I remember that during my days as a jeweller, I was asked by the Art Gallery of Sydney to design jewellery around the Van Gogh exhibition. I created earrings of a Sunflower and a chair hanging off, in homage to his bedroom and sunflower paintings. I sit where he may have sat and think how sad his life was and how in the end, at such an early age, he couldn't take living in this world any longer and suicided. In his lifetime, his paintings didn't sell and yet it was here that his paintings took on the intricate, circular swirls and patterns that defined his colourful Provencal work.
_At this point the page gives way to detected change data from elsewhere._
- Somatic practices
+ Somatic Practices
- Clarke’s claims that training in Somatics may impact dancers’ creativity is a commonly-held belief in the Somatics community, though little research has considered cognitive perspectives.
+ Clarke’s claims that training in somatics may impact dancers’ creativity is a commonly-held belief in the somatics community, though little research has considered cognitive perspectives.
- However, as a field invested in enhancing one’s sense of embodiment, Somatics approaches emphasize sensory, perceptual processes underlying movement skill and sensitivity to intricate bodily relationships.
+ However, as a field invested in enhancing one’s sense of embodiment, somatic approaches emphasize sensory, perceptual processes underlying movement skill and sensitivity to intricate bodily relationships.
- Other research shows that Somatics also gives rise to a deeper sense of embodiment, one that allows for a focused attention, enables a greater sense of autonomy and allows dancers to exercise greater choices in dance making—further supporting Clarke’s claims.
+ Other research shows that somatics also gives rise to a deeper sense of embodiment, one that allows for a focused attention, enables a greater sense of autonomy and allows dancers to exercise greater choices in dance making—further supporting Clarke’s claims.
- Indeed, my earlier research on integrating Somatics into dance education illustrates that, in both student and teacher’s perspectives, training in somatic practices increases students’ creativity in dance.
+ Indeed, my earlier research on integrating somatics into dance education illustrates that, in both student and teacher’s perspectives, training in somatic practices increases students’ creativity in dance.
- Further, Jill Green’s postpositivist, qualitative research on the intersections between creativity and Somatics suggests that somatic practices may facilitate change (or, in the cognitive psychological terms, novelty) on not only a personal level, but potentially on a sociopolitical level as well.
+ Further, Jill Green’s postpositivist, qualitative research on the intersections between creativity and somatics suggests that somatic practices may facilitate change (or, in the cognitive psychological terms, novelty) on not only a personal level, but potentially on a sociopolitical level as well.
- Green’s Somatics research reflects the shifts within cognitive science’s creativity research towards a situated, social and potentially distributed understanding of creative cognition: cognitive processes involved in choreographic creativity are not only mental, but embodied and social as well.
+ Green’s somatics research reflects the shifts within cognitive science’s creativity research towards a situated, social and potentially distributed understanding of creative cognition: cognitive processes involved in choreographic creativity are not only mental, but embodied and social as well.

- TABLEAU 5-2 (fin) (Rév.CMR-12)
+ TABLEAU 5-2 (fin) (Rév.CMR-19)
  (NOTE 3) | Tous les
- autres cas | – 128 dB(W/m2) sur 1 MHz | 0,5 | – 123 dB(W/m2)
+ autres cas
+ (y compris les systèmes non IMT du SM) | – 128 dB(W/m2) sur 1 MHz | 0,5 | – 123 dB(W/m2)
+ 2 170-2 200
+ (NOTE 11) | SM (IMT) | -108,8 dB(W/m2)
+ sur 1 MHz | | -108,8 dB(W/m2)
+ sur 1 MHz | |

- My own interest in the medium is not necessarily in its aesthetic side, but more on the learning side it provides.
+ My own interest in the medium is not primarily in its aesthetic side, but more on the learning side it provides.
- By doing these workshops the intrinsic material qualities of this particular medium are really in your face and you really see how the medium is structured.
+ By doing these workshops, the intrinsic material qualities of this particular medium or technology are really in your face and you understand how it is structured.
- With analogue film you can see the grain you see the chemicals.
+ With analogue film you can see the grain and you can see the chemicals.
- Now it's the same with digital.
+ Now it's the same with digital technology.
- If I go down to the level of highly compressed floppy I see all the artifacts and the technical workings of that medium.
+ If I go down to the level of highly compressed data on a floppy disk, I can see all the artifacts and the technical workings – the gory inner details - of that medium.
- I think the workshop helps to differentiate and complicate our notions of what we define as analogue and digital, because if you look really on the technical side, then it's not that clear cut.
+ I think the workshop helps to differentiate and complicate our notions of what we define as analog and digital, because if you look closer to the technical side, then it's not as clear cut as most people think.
The Paella smells amazing. The proprietor, Spanish looking, tattooed, aproned and laughing with his kids who are chasing each other about the place, jokes with his wife who is managing the metre wide pan of paella. They look so happy, even thought they are working on a Sunday. He brings me a plate and is very proud of his wife's cooking, it's bursting with flavours, big hunks of chicken, juicy prawns and mussels, deep yellow from the saffron. The sun is warming the square, I can imagine what it was like when Vincent sat here chatting with Paul Gauguin, dusty, hot, a pitcher of wine beside them. I have another chat with the handsome, swarthy owner about the sadness of Vincent's life and then I'm off to find a souvenir but strangely, there seems mostly to be a wealth of morbid ear memorabilia; ear erasers, imprints of ears on leather notebooks, on tops of pens. Vincent wouldn't be impressed that our century has made his ear, his immortality, rather than his swirling starry skies.